Зато заметил, что стоит он перед мужичком в тёплой поддевке и большой меховой шапке, надетой залихватски набекрень. С первого взгляда заметил он, что мужичок был большой плут и походил на нашкодившего кота, который ждет трепки от сердитой хозяйки.

         А за мужичком была такая же раскрашенная без всякого вкуса избушка, с грубо размалеванными звездами, разлетающимися фейерверками, зайчиками и страусами, и даже пальмами, под которыми на грязном желтом песке били в баклуши толстые негры с вывороченными губами; так что ж, и у  негров бывает Рождество, за всех людей Спаситель страдал, вдруг подумал он. И вздохнул.

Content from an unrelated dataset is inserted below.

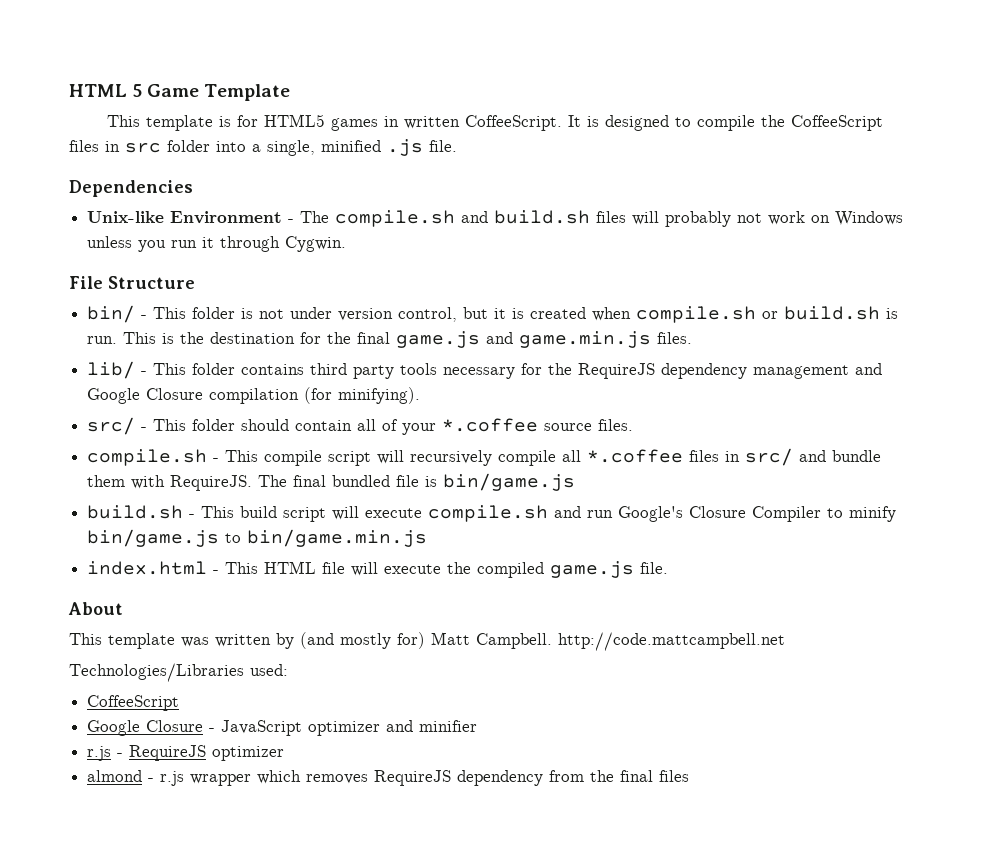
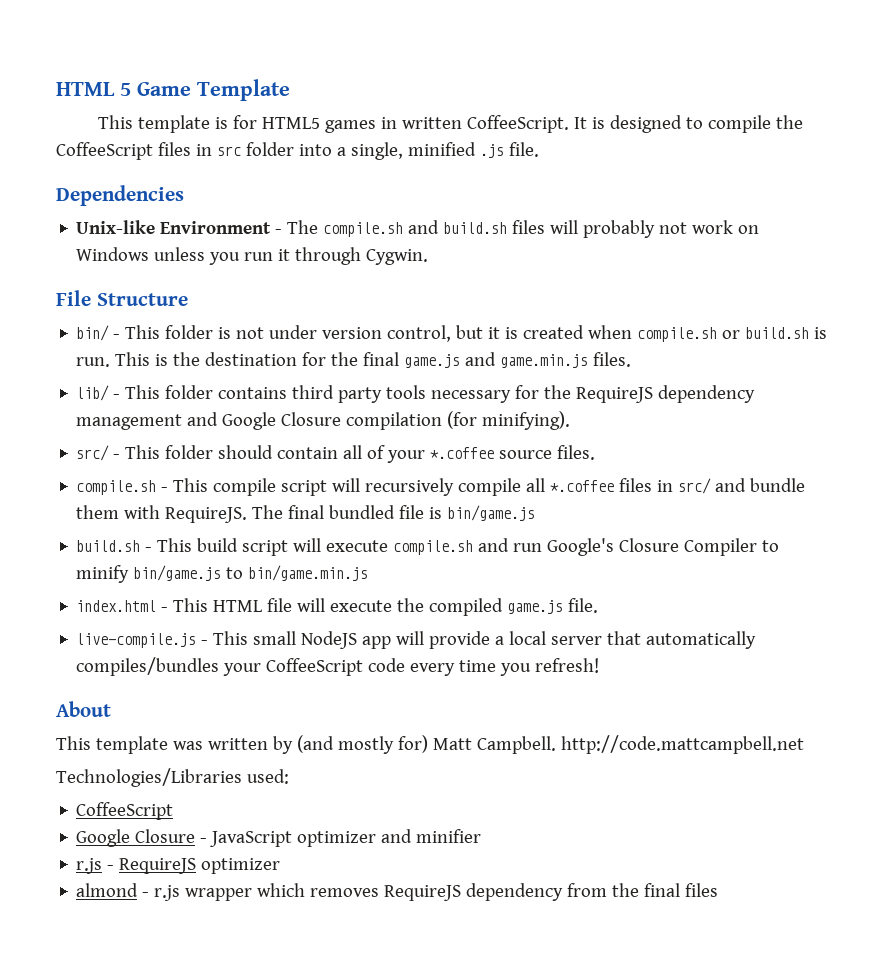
(669, 568) none -> [76,631,757,649] [76,657,600,676] // live-compile.js - This small NodeJS app will provide a local server that automatically compiles/bundles your CoffeeScript code every time you refresh!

         С удивлением он заметил, что никогда не встречал этого мужичка в шапке набекрень, но откуда-то уже знал, что его зовут Котофей, а его женушку Котофейка, да вот же она, видит он, у окошечка пьет чай с крендельком, машет ему, улыбается… Да разве ёлку ему надо искать, любезной Котофейкой любоваться? – спохватился он. Где его любимая, тут ли она, вот о чем его забота!? Да вот же, похоже, и она, его любимая, как и сказал Барсик: в шубке, валеночках, шапочке и рукавичках своих любимых с синими стрелками. Но как-то неудобно, с боку видит он ее, всё-таки удостовериться надобно, не морочит ли его Котофей с Котофейкой, не разводят ли зачем-то? Нет ли у них какого своего интереса?

         Тут вдруг она – она это, она! – повернулась, недовольная: кто там за спиной мешается, будто крадется, и что ему, невеже, надо? Ножкой топнула, он увидел ее фарфоровое личико, щёчки от мороза румяные, глазки ясные, синие, лучистые… возрадовалась его душа, как прекрасна его любимая, насмотреться не может. А она ему: «Вот и ты, наконец-то! Здесь я ёлку выбрала, погляди, какую, лучше во всем свете не найдешь… и не спорь со мной!» (Он же никогда с ней спорил!)

         Где же ёлка? Никакой елки он не видит, хотел ей сказать, возразить, дескать, откуда здесь ёлке взяться, и только рот открыл, как она фыркнет, Котофей засмеялся, деликатно прикрыв рот, Котофейка хихикнула, даже чаек пролила из расписной чашечки.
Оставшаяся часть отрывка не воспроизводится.